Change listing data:
-=-=-=-=-

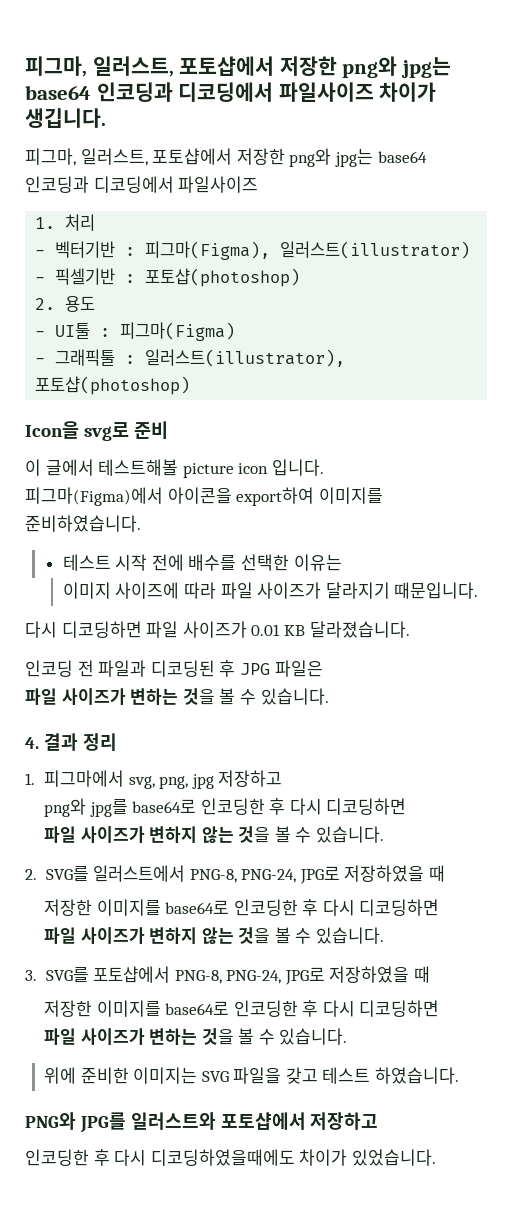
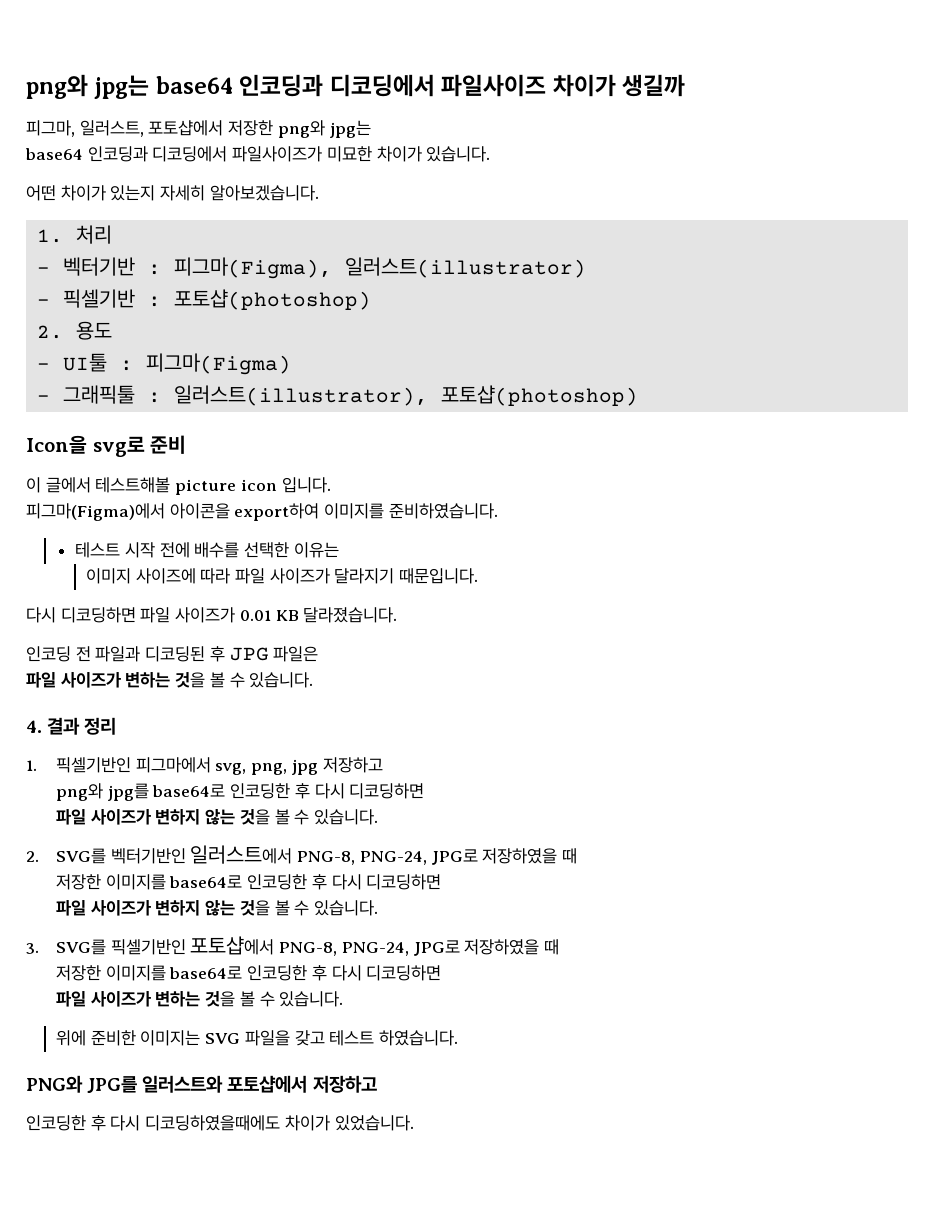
- 피그마, 일러스트, 포토샵에서 저장한 png와 jpg는 base64 인코딩과 디코딩에서 파일사이즈 차이가 생깁니다.
- 피그마, 일러스트, 포토샵에서 저장한 png와 jpg는 base64 인코딩과 디코딩에서 파일사이즈
+ png와 jpg는 base64 인코딩과 디코딩에서 파일사이즈 차이가 생길까
+ 피그마, 일러스트, 포토샵에서 저장한 png와 jpg는
+ base64 인코딩과 디코딩에서 파일사이즈가 미묘한 차이가 있습니다.
+ 어떤 차이가 있는지 자세히 알아보겠습니다.
- 1. 피그마에서 svg, png, jpg 저장하고
+ 1. 픽셀기반인 피그마에서 svg, png, jpg 저장하고
- 2. SVG를 일러스트에서 PNG-8, PNG-24, JPG로 저장하였을 때
+ 2. SVG를 벡터기반인 일러스트에서 PNG-8, PNG-24, JPG로 저장하였을 때
- 3. SVG를 포토샵에서 PNG-8, PNG-24, JPG로 저장하였을 때
+ 3. SVG를 픽셀기반인 포토샵에서 PNG-8, PNG-24, JPG로 저장하였을 때

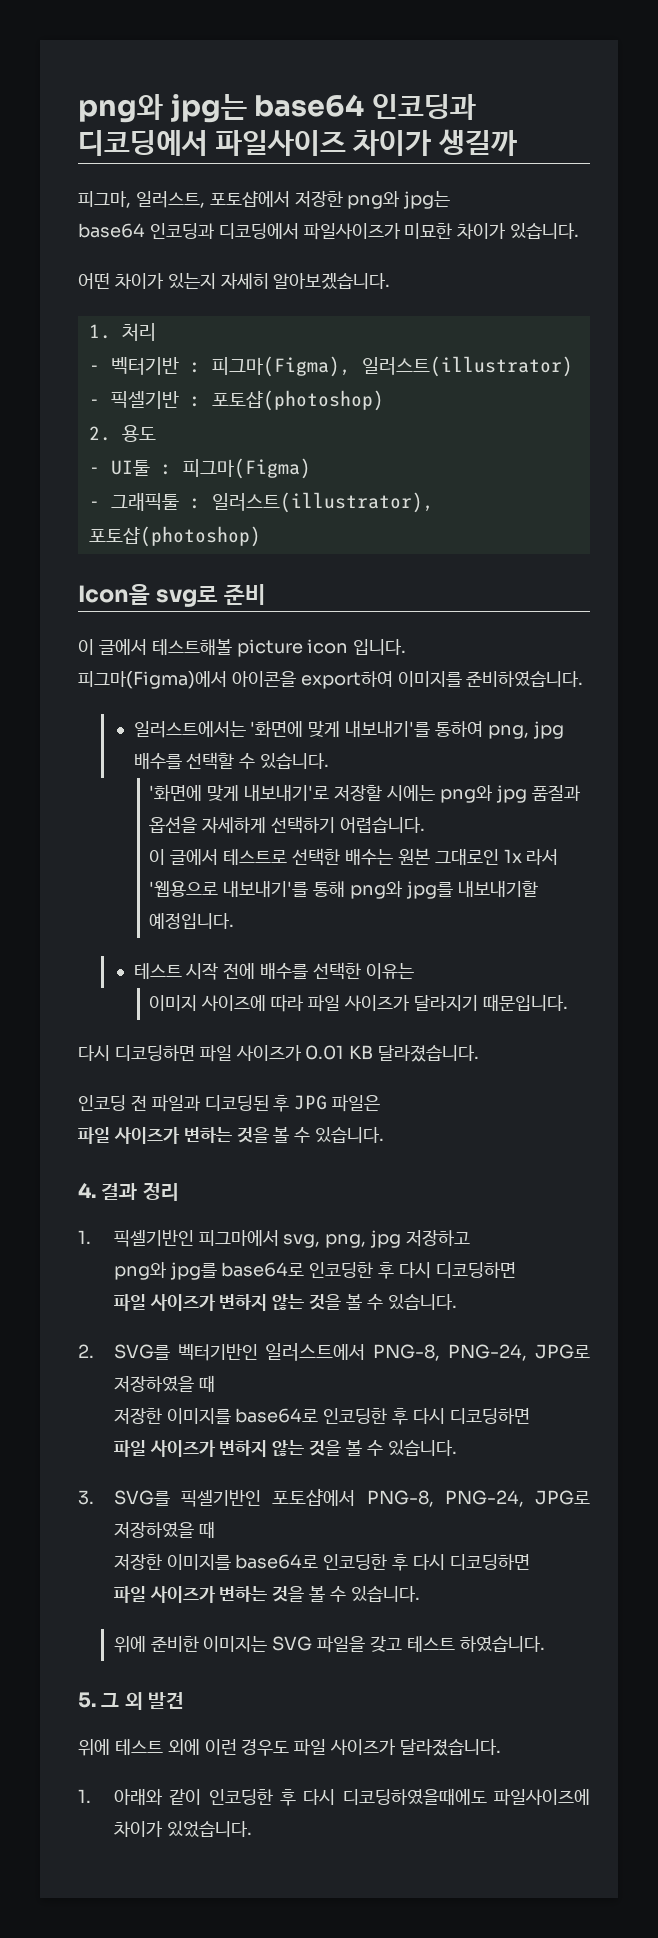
+ 일러스트에서는 '화면에 맞게 내보내기'를 통하여 png, jpg 배수를 선택할 수 있습니다.
+ '화면에 맞게 내보내기'로 저장할 시에는 png와 jpg 품질과 옵션을 자세하게 선택하기 어렵습니다.
+ 이 글에서 테스트로 선택한 배수는 원본 그대로인 1x 라서 '웹용으로 내보내기'를 통해 png와 jpg를 내보내기할 예정입니다.
- PNG와 JPG를 일러스트와 포토샵에서 저장하고
- 인코딩한 후 다시 디코딩하였을때에도 차이가 있었습니다.
+ 5. 그 외 발견
+ 위에 테스트 외에 이런 경우도 파일 사이즈가 달라졌습니다.
+ 1. 아래와 같이 인코딩한 후 다시 디코딩하였을때에도 파일사이즈에 차이가 있었습니다.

-=-=-=-=-

Task statement >>
Would you give again, exactly as written, the lines from the one containing "픽셀기반인 포토샵에서 PNG-8, PNG-24, JPG로 저장하였을 때" through the end of the records, with no pictures and no other lines?

Expected answer >>
+ 3. SVG를 픽셀기반인 포토샵에서 PNG-8, PNG-24, JPG로 저장하였을 때

+ 일러스트에서는 '화면에 맞게 내보내기'를 통하여 png, jpg 배수를 선택할 수 있습니다.
+ '화면에 맞게 내보내기'로 저장할 시에는 png와 jpg 품질과 옵션을 자세하게 선택하기 어렵습니다.
+ 이 글에서 테스트로 선택한 배수는 원본 그대로인 1x 라서 '웹용으로 내보내기'를 통해 png와 jpg를 내보내기할 예정입니다.
- PNG와 JPG를 일러스트와 포토샵에서 저장하고
- 인코딩한 후 다시 디코딩하였을때에도 차이가 있었습니다.
+ 5. 그 외 발견
+ 위에 테스트 외에 이런 경우도 파일 사이즈가 달라졌습니다.
+ 1. 아래와 같이 인코딩한 후 다시 디코딩하였을때에도 파일사이즈에 차이가 있었습니다.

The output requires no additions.